En janvier 2005, je me trouvais dans une cour d'école poussiéreuse, en plein soleil de midi, quelque part dans le Sud Soudan. C'est là que j'ai fait la connaissance d'une jeune fille au regard d'acier, du nom de Deborah Acot. Comme de nombreux autres jeunes de cette école, elle avait été enrôlée dans l'armée rebelle du Sud Soudan, alors qu'elle n'était qu'une enfant. Elle avait maintenant quinze ans et en avait fini avec l'armée. Elle commençait une nouvelle vie dans le sillage d'une paix qui venait juste d'être signée, mettant fin à la plus longue guerre civile qu'ait connu l'Afrique. Dans cette école, avec ses salles de classe au sol en terre battue et qui ne possède qu'une poignée de manuels scolaires écornés, elle espérait devenir assez forte en mathématiques et en sciences pour être un jour pilote d'avion.
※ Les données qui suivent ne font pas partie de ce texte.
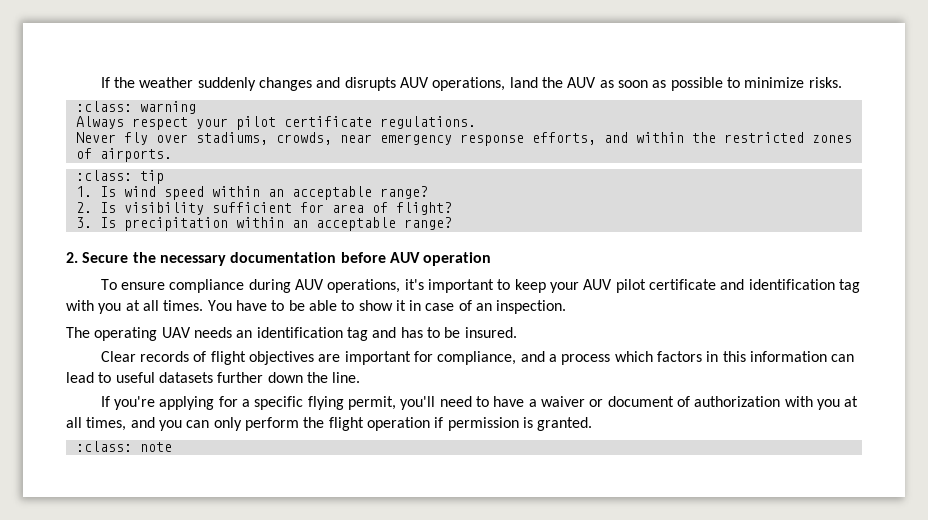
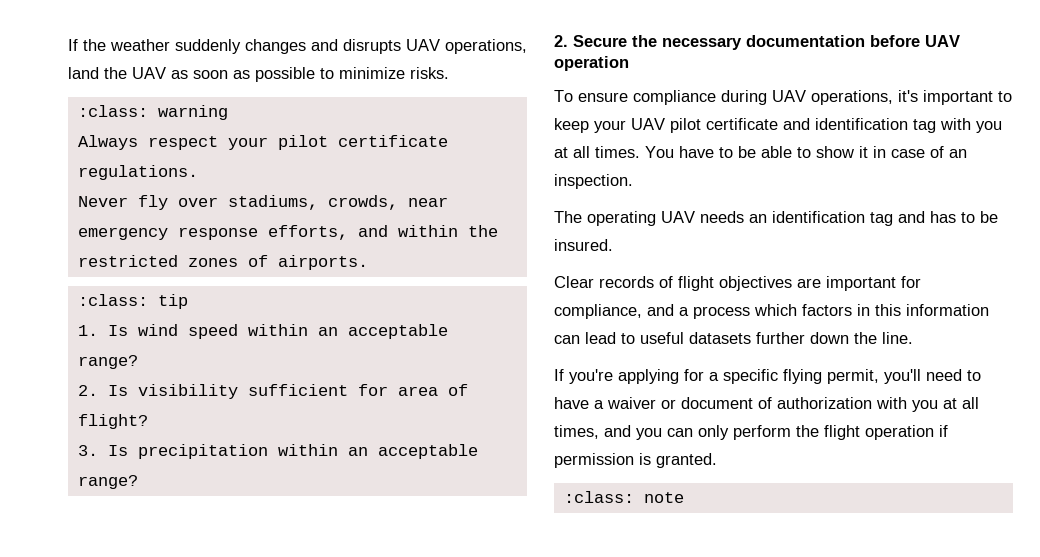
- If the weather suddenly changes and disrupts AUV operations, land the AUV as soon as possible to minimize risks.
+ If the weather suddenly changes and disrupts UAV operations, land the UAV as soon as possible to minimize risks.
- 2. Secure the necessary documentation before AUV operation
+ 2. Secure the necessary documentation before UAV operation
- To ensure compliance during AUV operations, it's important to keep your AUV pilot certificate and identification tag with you at all times.
+ To ensure compliance during UAV operations, it's important to keep your UAV pilot certificate and identification tag with you at all times.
Tandis que je l'interviewais pour le quotidien de langue anglaise, The Christian Science Monitor, de nombreuses questions me venaient à l'esprit: Cette petite jeune fille timide était-elle l'équivalent moderne de cet homme battu et dépouillé dont parlait Jésus dans la parabole du « bon Samaritain » (voir Luc 10:25-37) ? Avait-elle besoin, comme cet homme, qu'on lui tende une main secourable ? Dans l'affirmative, était-il possible qu'un lecteur du Monitor réponde aux besoins de cette jeune fille d'un village si lointain ? Se pourrait-il qu'un lecteur de l'autre bout du monde soit pour elle un bon Samaritain ?
Il est possible d'établir un parallèle entre la vie de Deborah et la situation de l'homme décrite par Jésus. Comme cet homme sur le chemin de Jéricho, Deborah s'est un jour retrouvée « au milieu des brigands ». Quand elle avait sept ans, un avion du gouvernement a bombardé son village, y laissant le chaos. Dans la confusion qui s'en est suivie, les membres de sa famille ont été dispersés. Elle ne les a jamais revus. Bientôt, elle passait ses journées à rassembler des vivres pour l'armée rebelle – et ses nuits à cuisiner pour les combattants !
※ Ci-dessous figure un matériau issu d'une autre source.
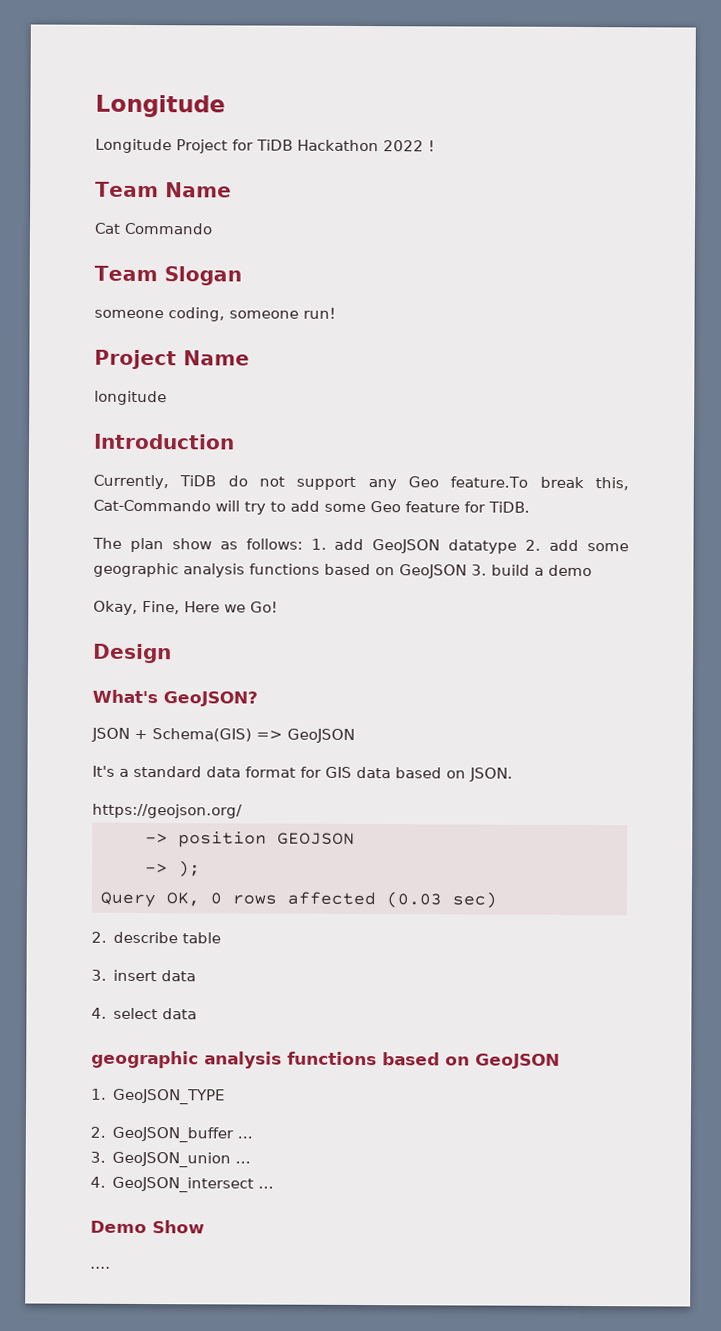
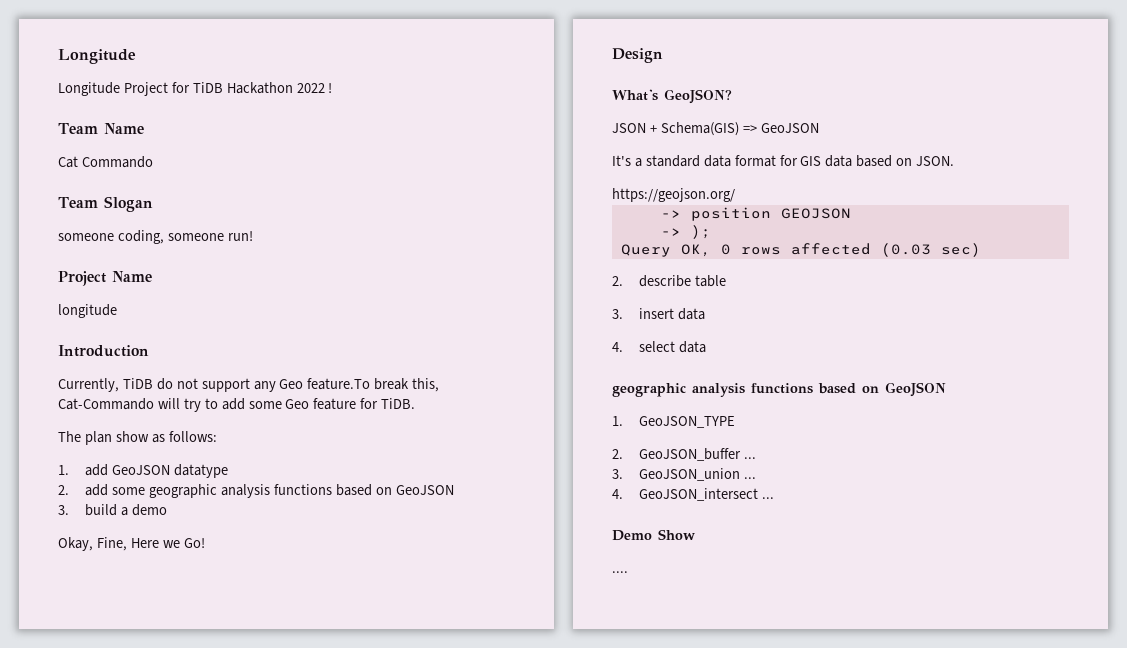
- The plan show as follows: 1. add GeoJSON datatype 2. add some geographic analysis functions based on GeoJSON 3. build a demo
+ The plan show as follows:
+ 1. add GeoJSON datatype
+ 2. add some geographic analysis functions based on GeoJSON
+ 3. build a demo

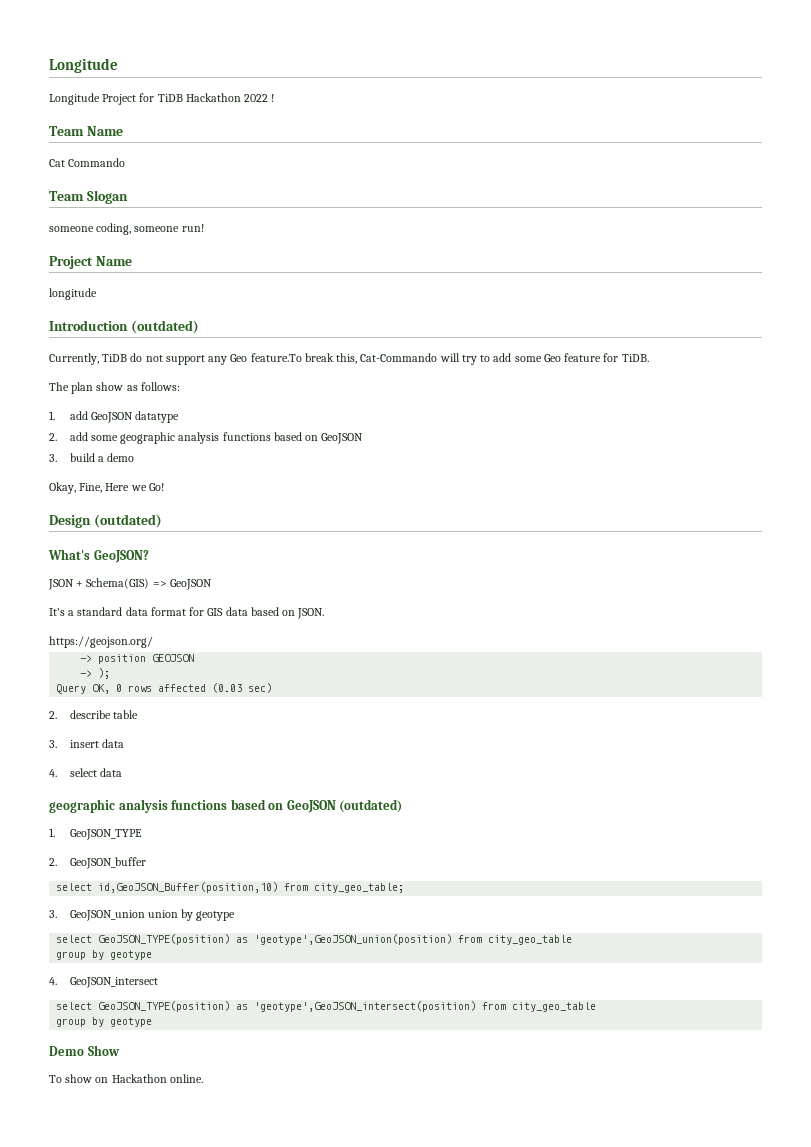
- Introduction
+ Introduction (outdated)
- Design
+ Design (outdated)
  4. select data
- geographic analysis functions based on GeoJSON
+ geographic analysis functions based on GeoJSON (outdated)
- 2. GeoJSON_buffer ...
- 3. GeoJSON_union ...
- 4. GeoJSON_intersect ...
+ 2. GeoJSON_buffer
+ select id,GeoJSON_Buffer(position,10) from city_geo_table;
+ 3. GeoJSON_union union by geotype
+ select GeoJSON_TYPE(position) as 'geotype',GeoJSON_union(position) from city_geo_table
+ group by geotype
+ 4. GeoJSON_intersect
+ select GeoJSON_TYPE(position) as 'geotype',GeoJSON_intersect(position) from city_geo_table
+ group by geotype
  Demo Show
- ....
+ To show on Hackathon online.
Il me semblait que Deborah correspondait bien à la description extraordinaire que fait Jésus de ceux qui méritent les soins d'un bon Samaritain. À travers cette histoire, Jésus nous fait comprendre que, pour accéder à la vie éternelle, nous devons aimer notre prochain. Mais il nous exhorte implicitement à voir que notre prochain n'est pas seulement le voisin de palier ou du coin de la rue. Le Samaritain et l'homme dévalisé ne se connaissent apparemment pas. Ils sont étrangers l'un à l'autre. Ils appartiennent à des cultures bien différentes, celles de Samarie et de Judée, qui étaient souvent en conflit. Ceci étant, l'homme dépouillé de ses biens a grand besoin d'être secouru.
En fait, Deborah correspond bien à l'image originale du prochain que décrit Jésus. Elle vit dans l'un des endroits les plus reculés du monde, dans une culture où les biens sont du bétail, non des actions cotées en Bourse ni des fonds de placement et où le troupeau constitue pour la famille le capital principal. Deborah manque de tout, du stylo pour le travail scolaire au soutien psychologique qui l'aiderait à surmonter les séquelles de vingt années de guerre civile au Soudan.
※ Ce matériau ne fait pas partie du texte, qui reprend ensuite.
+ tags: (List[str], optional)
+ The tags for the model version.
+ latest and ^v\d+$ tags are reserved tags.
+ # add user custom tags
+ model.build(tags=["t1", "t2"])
Bien sûr, Deborah n'est pas seule à correspondre à cette description. La définition étendue que donne Jésus du prochain signifie-t-elle que nous devons aider toute personne en difficulté – tous les hommes, toutes les femmes à la rue, tous les enfants orphelins, toutes les personnes en détresse dont parlent les médias ? Jésus nous a bien demandé d'aimer nos « ennemis » (voir Matthieu 5:44), autant que notre prochain. Comment pourrions-nous ne pas nous intéresser à l'ensemble de la famille humaine et lui refuser cette sorte d'aide non discriminatoire qu'apporte la prière, comme le soleil qui brille pareillement sur tous ? Je crois cependant que l'initiative compatissante du Samaritain comporte une part de discernement et d'intuition. Sur le chemin de Jéricho, d'autres étaient passés « outre », mais le Samaritain avait discerné un appel à l'aide auquel il lui était impossible de ne pas répondre. Lorsqu'on lit cette parabole en pensant à toutes les guérisons effectuées par Jésus, on peut considérer que l'homme dévalisé symbolise l'humanité souffrante en quête du Christ, c'est-à-dire du message divin de liberté et de perfection qui inclut tout et qui est destiné à tous.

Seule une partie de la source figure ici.